If you were arrested and it did not result in a conviction, meaning that the case was dropped before you ever went to court, you completed a diversion program or even if you went to court and eventually won your case, you still have an arrest record.
In California, having an arrest record shouldn’t affect your employment prospects, in theory..
California law generally prohibits asking a job applicants about an arrest that did not lead to a conviction or about participation in a diversion program. (Labor Code Section 432.7).
In addition, The Fair Chance Act, which went into effect on January 1, 2018, has prohibitions on asking about a conviction history before making a job offer (“Ban the Box” law).
Even so, many companies, including big gig-economy companies, just ignore the law and reject applicants for unlawful reasons. The Department of Fair Employment and Housing has received more than 300 complaints alleging violations of the law.

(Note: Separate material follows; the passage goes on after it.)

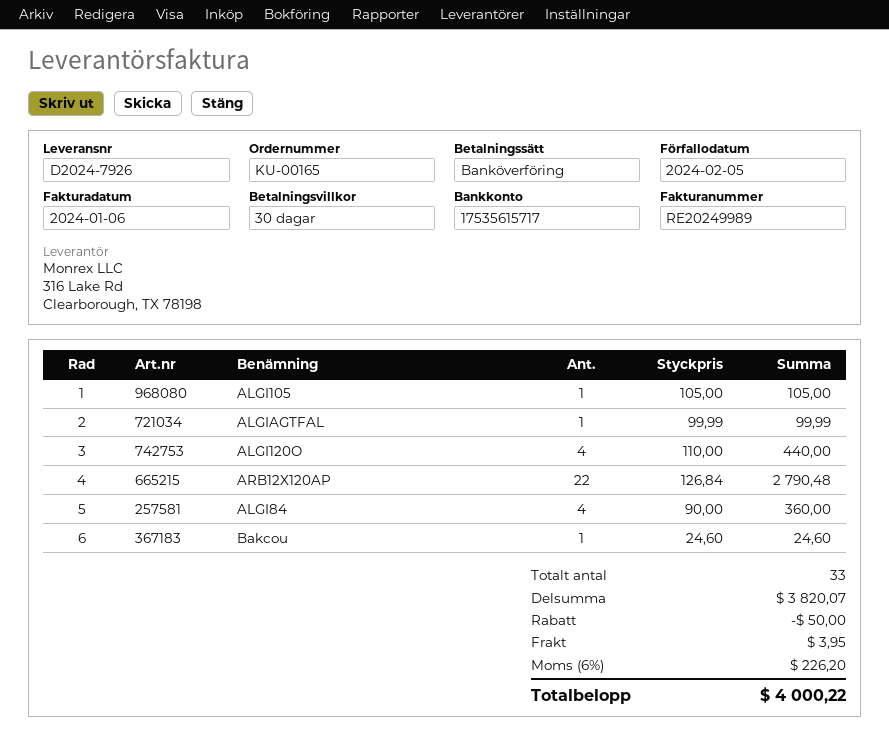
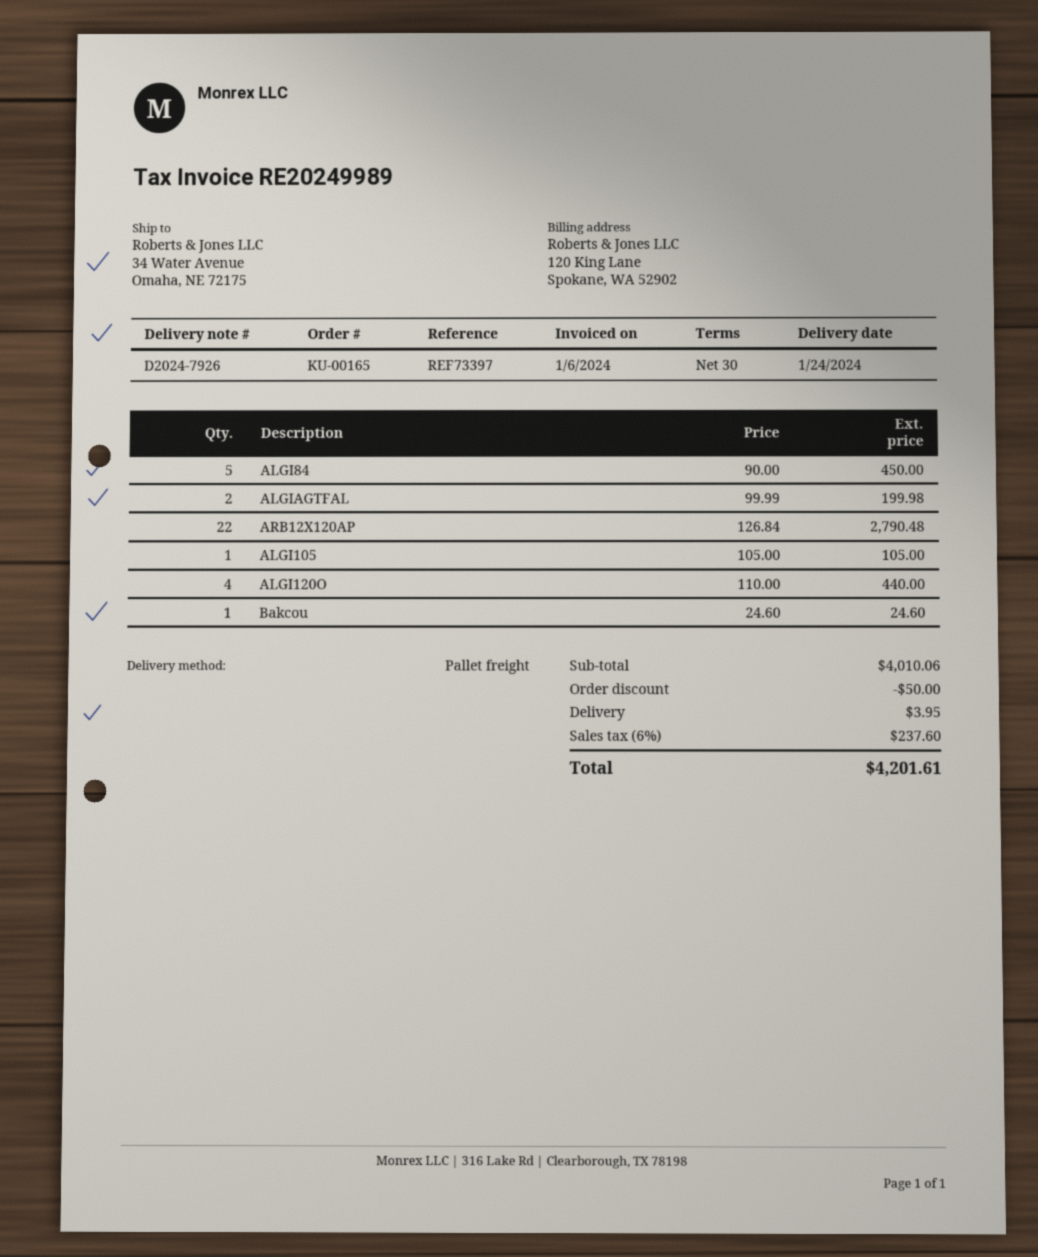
ALGIAGTFAL: 1 x 99.99 = 99.99 -> 2 x 99.99 = 199.98
ALGI84: 4 x 90.00 = 360.00 -> 5 x 90.00 = 450.00
subtotal: 3820.07 -> 4010.06
tax: 6% = 226.20 -> 6% = 237.60
total: 4000.22 -> 4201.61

Why are they flagrantly violating the law? One theory is that it is cheaper to ignore these labor laws than deal with the lawsuits and fall-out caused by some misdeed by an employee who had a previous arrest record.
When you apply for a job and get a copy of your CalDoj criminal record back showing an arrest as the only reason for denial, just remember that not all is lost!
Here are some things you can do:
Get a certificate of “detention only” from the police station that arrested you (if you were never charged). A detention is one step below and arrest but still raises some eyebrows.
SEAL YOUR RECORD! You can file a C.A.R.E. Act petition under a new law that went into effect in early 2018 that allows you to seal your record for most purposes.
Nearly two years after the C.A.R.E. Act was passed, only a small fraction of eligible people have taken action to seal their record. Given that the process takes several months (time to get a court date, time for the court to send the updated record to the DOJ, etc.) people shouldn’t wait until they are between jobs to seal their records.